§ ASSIGNED TASK: The word "IMAGE" occurs in some lines of the data. Return each such line.

----------

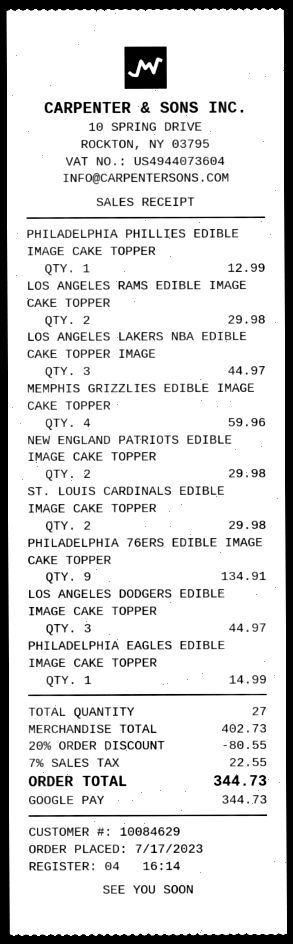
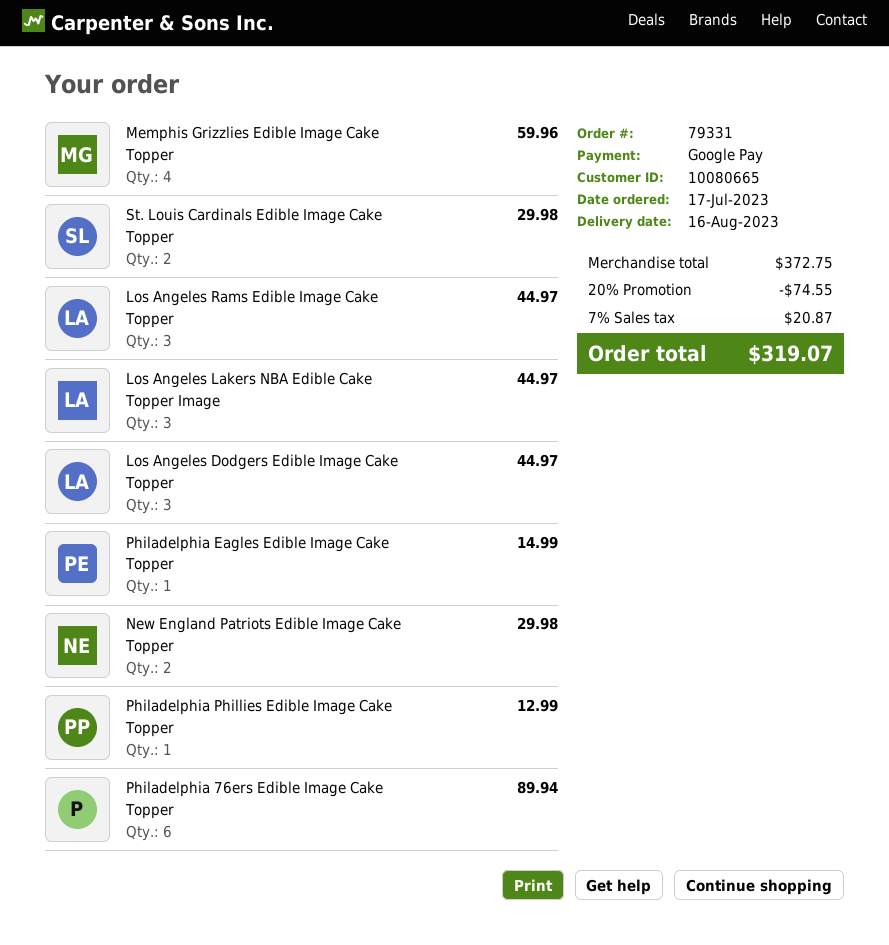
customer number: 10084629 -> 10080665
LOS ANGELES RAMS EDIBLE IMAGE CAKE TOPPER: 2 for 29.98 -> 3 for 44.97
PHILADELPHIA 76ERS EDIBLE IMAGE CAKE TOPPER: 9 for 134.91 -> 6 for 89.94
subtotal: 402.73 -> 372.75
discount: 20% = 80.55 -> 20% = 74.55
tax: 7% = 22.55 -> 7% = 20.87
total: 344.73 -> 319.07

----------

§ SOLVED EXERCISE:
LOS ANGELES RAMS EDIBLE IMAGE CAKE TOPPER: 2 for 29.98 -> 3 for 44.97
PHILADELPHIA 76ERS EDIBLE IMAGE CAKE TOPPER: 9 for 134.91 -> 6 for 89.94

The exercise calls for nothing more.